Timor teve uma longa história sob administração ou soberania portuguesas. Aconteceu naquela terra onde o sol em nascendo vê primeiro um pouco de tudo. Governadores decentes e indecente. Magistrados de alto nível e outros corruptos. Militares que só se preocuparam em roubar o erário público e outros que apenas visaram melhorar as condições vivenciais do povo timorense. Médicos que deram tudo de si para salvar as vidas dos nativos.

Timor é apresentado ao mundo como paradisíaco e local inesquecível para quem o visita. Tudo o que existe em Timor deixou o povo apaixonado

por Portugal, sem que o nosso país lhe desse o que merecia. Timor devia ter continuado como uma Região Autónoma portuguesa igual aos Açores e à Madeira. Não sei se viram as centenas de motociclos e os milhares de bandeiras portuguesas a festejar as vitórias recentes de Portugal no Mundial do Catar? Essa foi a prova mais provada de que os timorenses devem ter sangue português.

Timor sofreu com a segunda guerra mundial. Os japoneses mataram milhares de nativos e alguns portugueses. Timor sofreu a invasão militar indonésia nos nossos dias e a intenção primária do invasor era o extermínio de todos os timorenses. Os indonésios não conseguiram vencer uma resistência a todos os níveis, incluindo porque a língua portuguesa servia de intermediária entre os lutadores radicados nas montanhas e

os motoristas de táxi, em Díli, que tudo faziam para recolher os haveres necessários para a sobrevivência dos resistentes heróis de uma invasão fratricida.

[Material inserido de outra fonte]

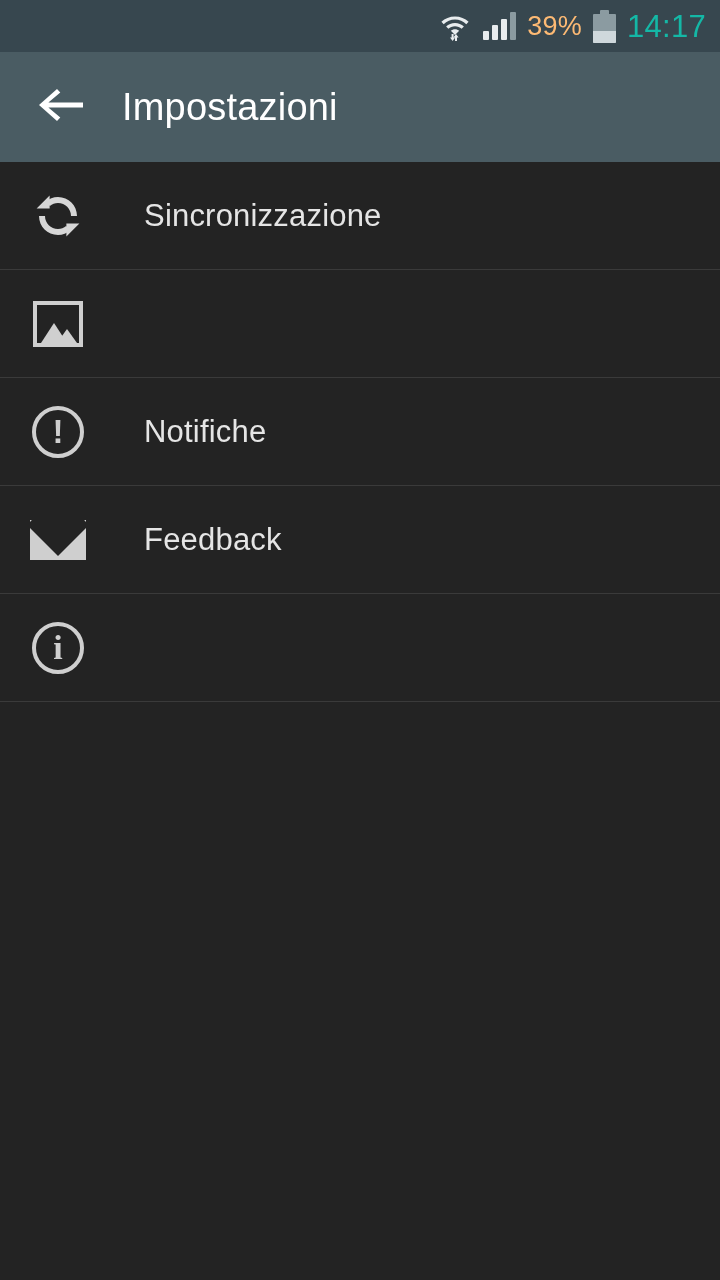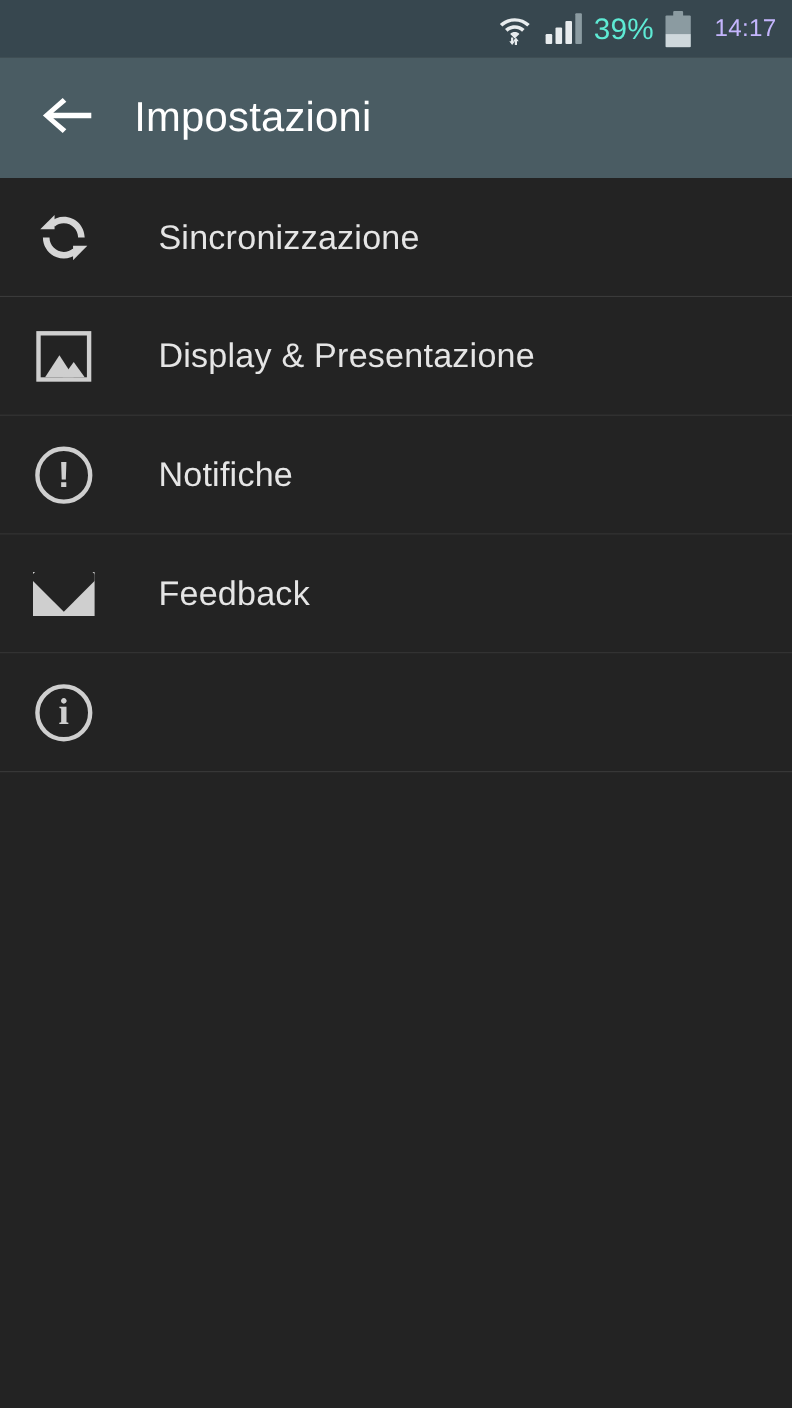"39%" .battery-pct { color: #5eead4 -> #fdba74 }
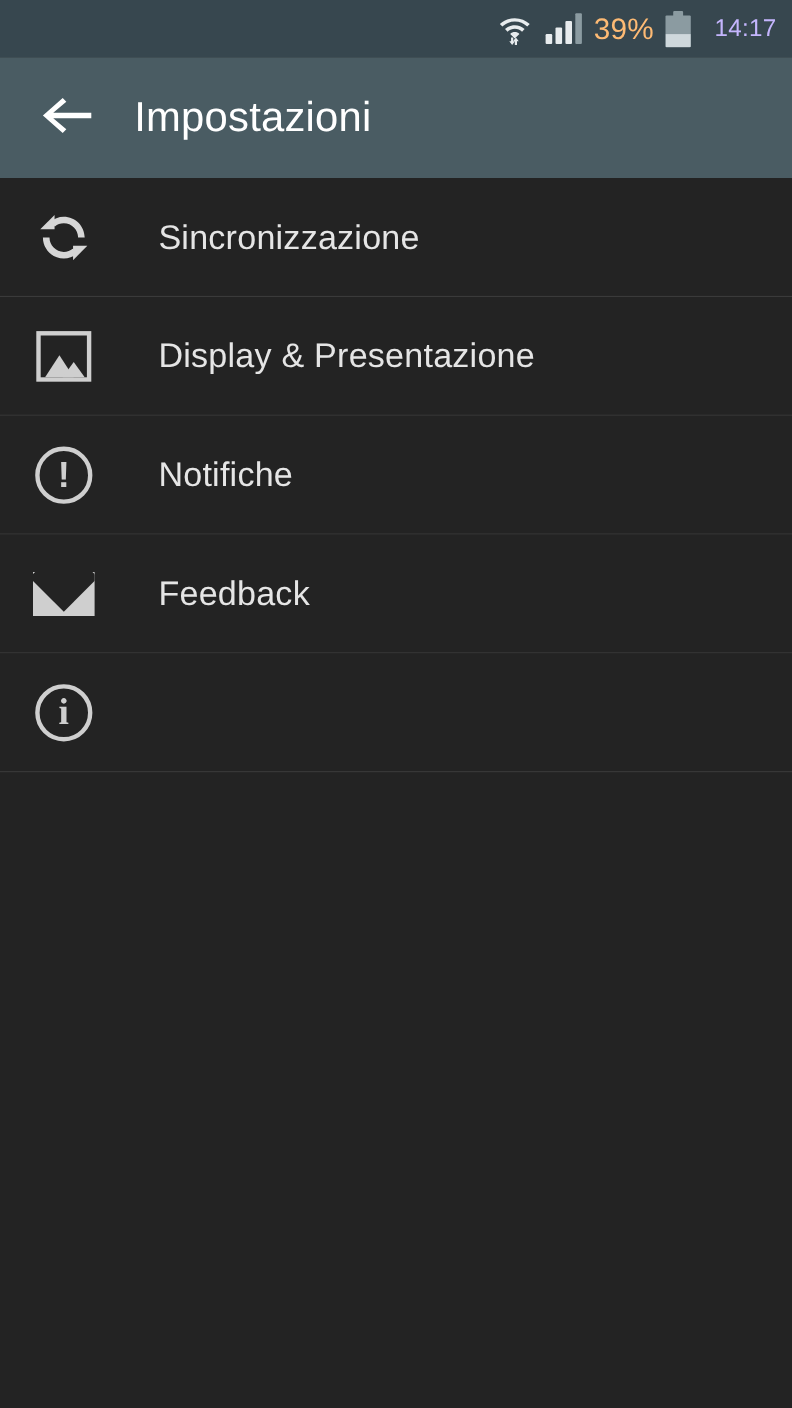"14:17" .clock { color: #c4b5fd -> #14b8a6; font-size: 22px -> 31px; margin-left: 10px -> 0 }
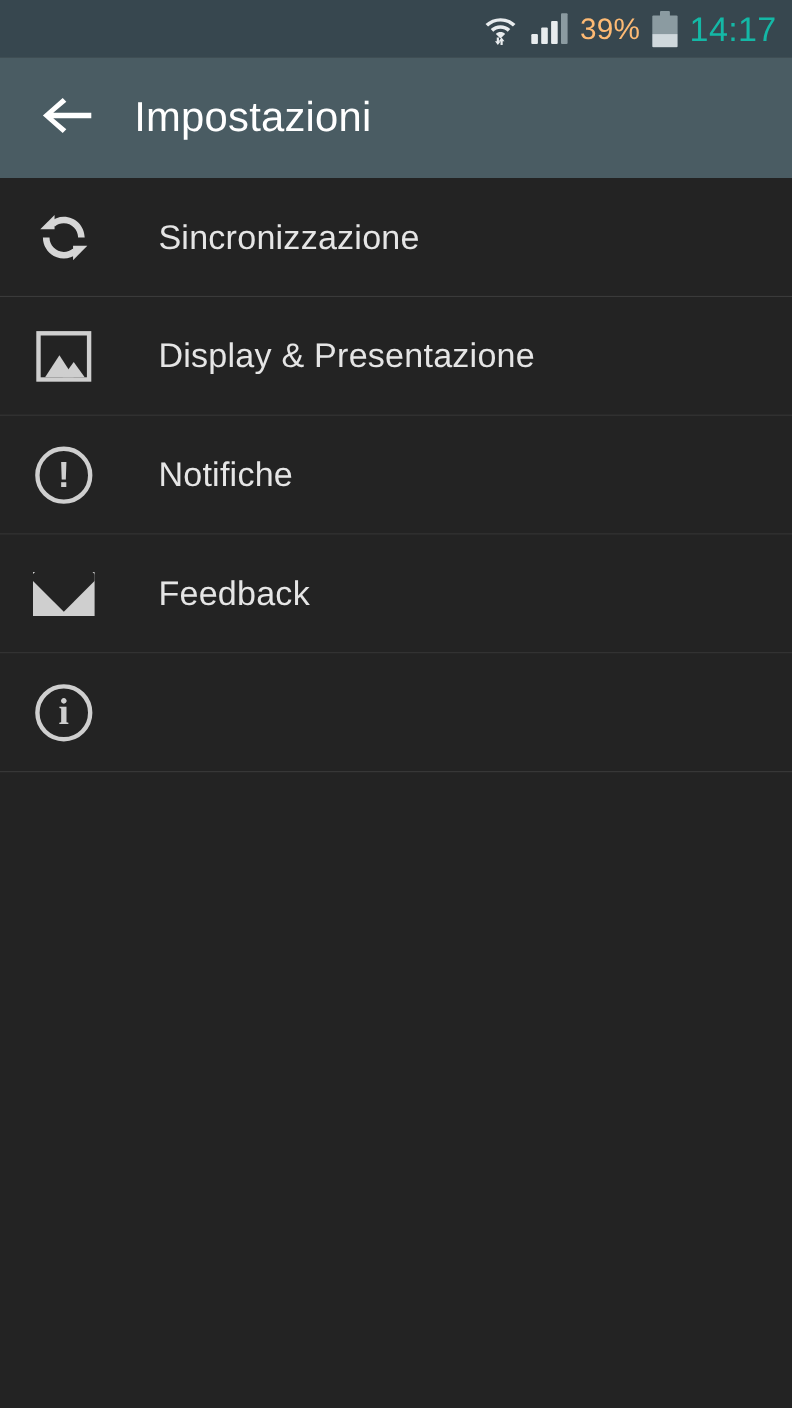"Display & Presentazione" div.item-label { html: <div>Display &amp; Presentazione</div> -> none }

Timor transformou-se em Timor-Leste e nasceu a esperança de que a independência política trouxesse o bem e o progresso de um povo que era proprietário de petróleo, gás natural, café, mármore, ouro e de tantos metais precisos. Debalde. Há mais de vinte anos que o povo aguarda que os seus governantes tomem consciência do que é o mínimo de qualidade de vida. A corrupção tem imperado a papel químico da Indonésia. Os governantes e deputados do parlamento só se preocupam em ganhar muito dinheiro, construir grandes palacetes e fingir que os milhares de milhões de dólares resultantes da exploração do petróleo e gás natural no Mar de Timor, no acordo com os australianos, resolveria os problemas socias. Não resolve porque esse pecúlio desaparece sem se ter qualquer justificação, mesmo que as autoridades anunciem que é depositado num fundo americano. O que o povo sente e vê é que nada é feito em seu benefício, não existe saneamento básico, água potável,

electricidade contínua, transportes públicos decentes que cubram a mobilidade nacional. Existe um hospital que não merece esse nome, não se constroem bairros de habitação social, as escolas não têm carteiras decentes quanto mais ar condicionado num país onde impera um calor insuportável. O futuro de Timor-Leste é negro. Já lhe indicaram a porta de “Estado falhado”, mas os seus governantes nada fazem para que Timor-Leste seja um país dos melhores da Ásia. Condições profícuas não lhe falta, mas só para terem uma ideia, não se encontra um advogado timorense competente para um caso que seja bicudo, e se não fossem os juízes portugueses há muito que era mesmo em Estado falhado.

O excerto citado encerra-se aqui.